-------- RECORDS FOR THIS EXERCISE

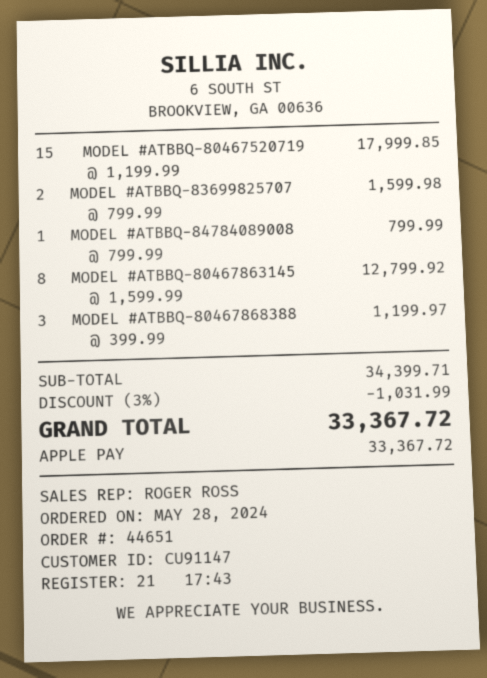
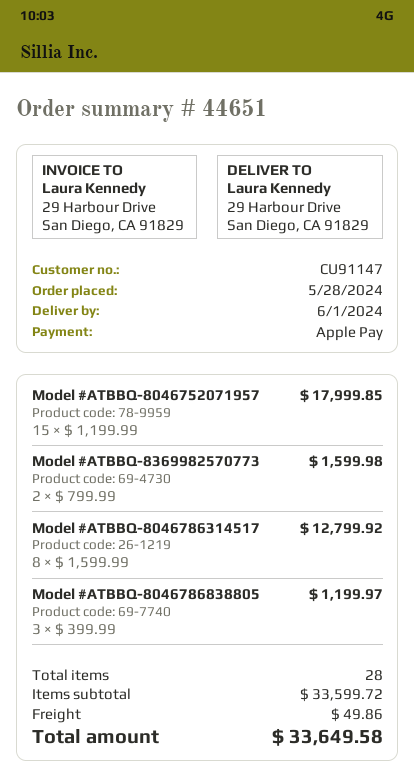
MODEL #ATBBQ-84784089008: 1 x 799.99 = 799.99 -> none
subtotal: 34399.71 -> 33599.72
discount: 3% = 1031.99 -> none
shipping: none -> 49.86
total: 33367.72 -> 33649.58

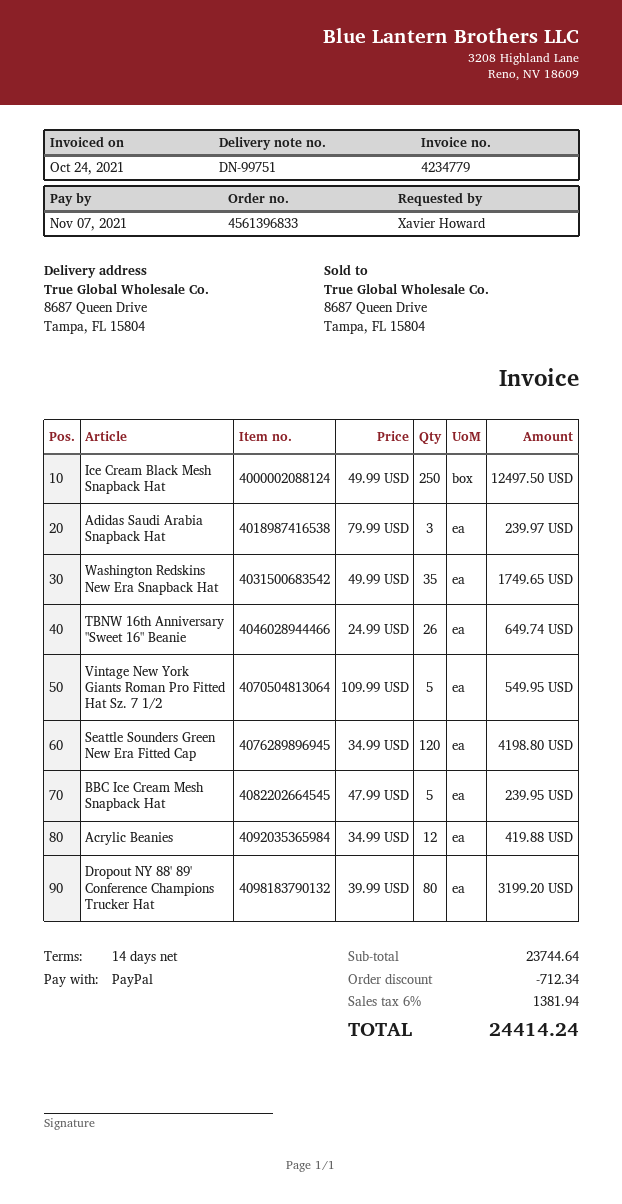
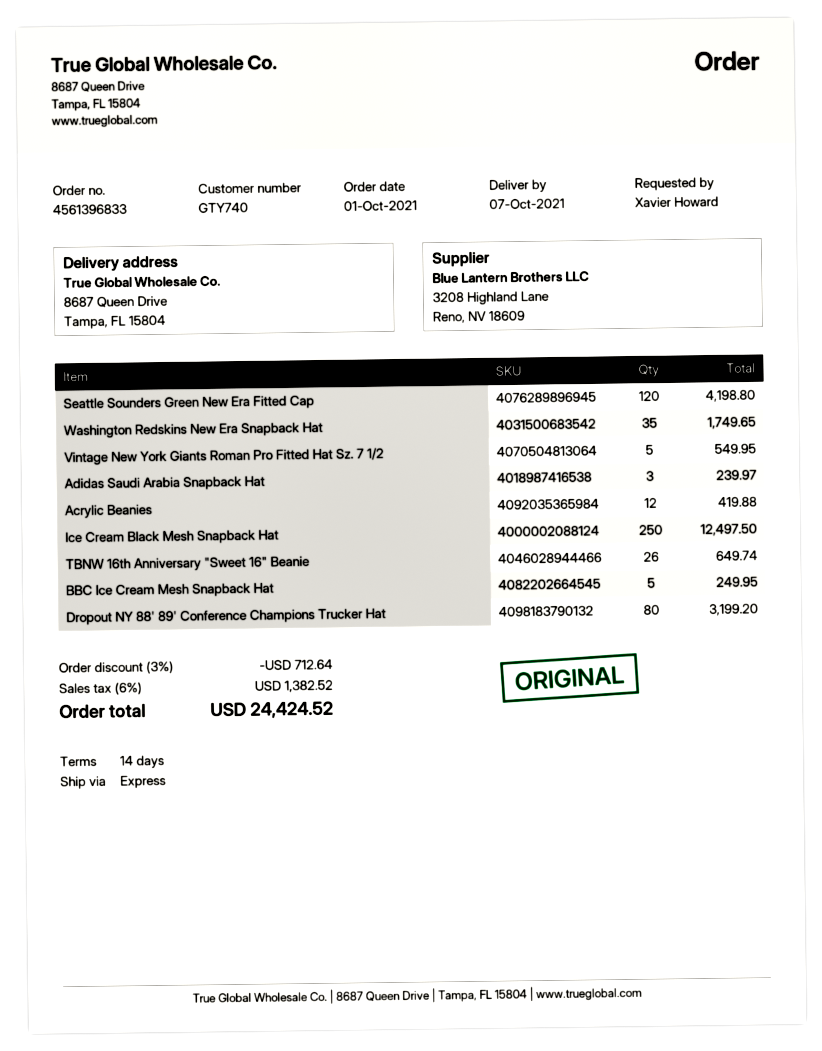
BBC Ice Cream Mesh Snapback Hat: 5 for 239.95 -> 5 for 249.95
discount: 712.34 -> 712.64
tax: 6% = 1381.94 -> 6% = 1382.52
total: 24414.24 -> 24424.52

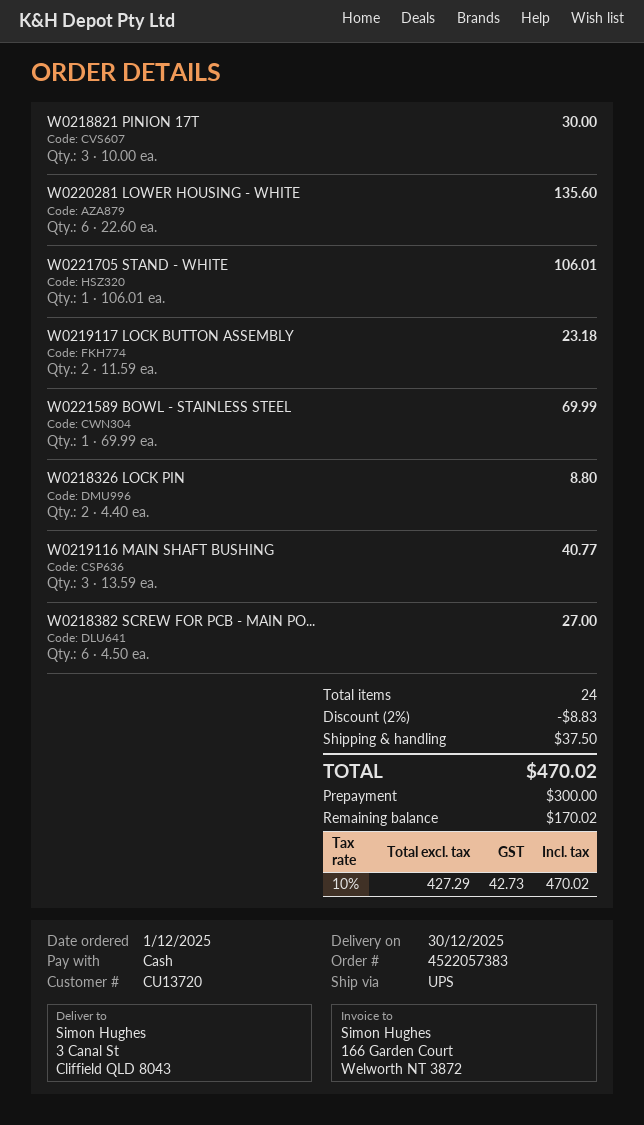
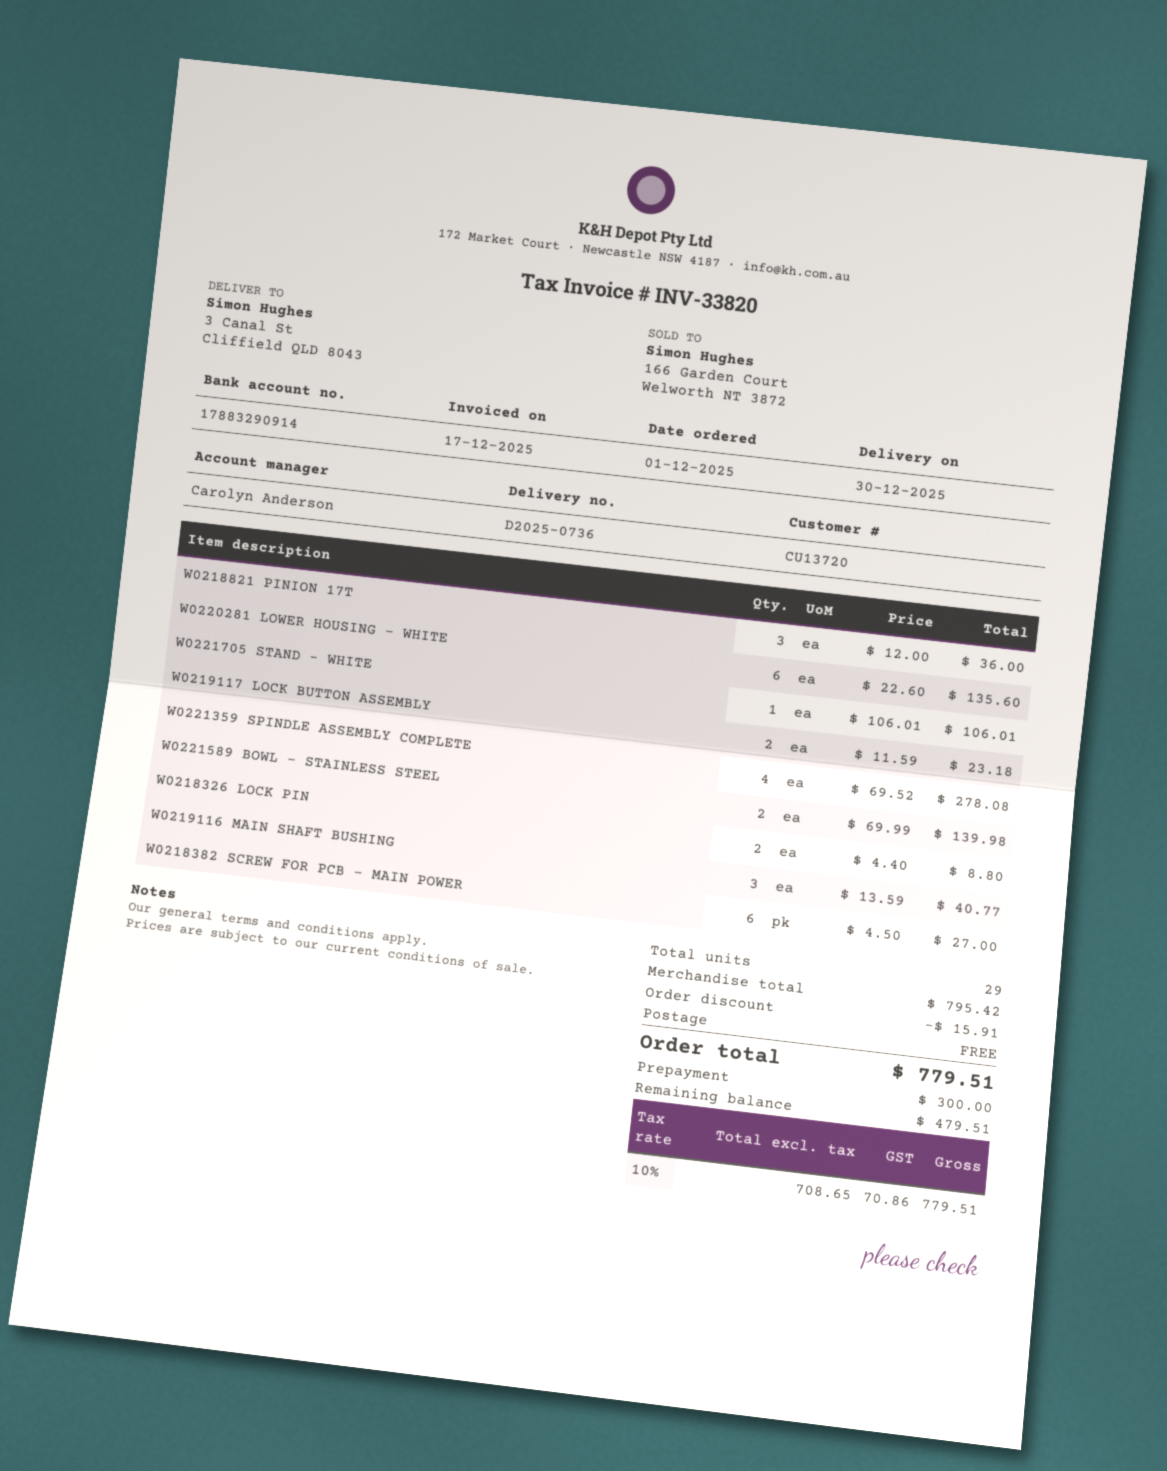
W0218821 PINION 17T: 3 x 10.00 = 30.00 -> 3 x 12.00 = 36.00
W0221589 BOWL - STAINLESS STEEL: 1 x 69.99 = 69.99 -> 2 x 69.99 = 139.98
W0221359 SPINDLE ASSEMBLY COMPLETE: none -> 4 x 69.52 = 278.08
total quantity: 24 -> 29
discount: 8.83 -> 15.91
shipping: 37.50 -> 0.00
net: 427.29 -> 708.65
tax: 10% = 42.73 -> 10% = 70.86
total: 470.02 -> 779.51
balance: 170.02 -> 479.51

----------------

◆ **WHAT IS NEEDED**
Nothing but the lines from the one with "tax: 10% = 42.73 -> 10% = 70.86" through the final line of the data above should be output, exactly as written.

◆ **EXERCISE SOLUTION**
tax: 10% = 42.73 -> 10% = 70.86
total: 470.02 -> 779.51
balance: 170.02 -> 479.51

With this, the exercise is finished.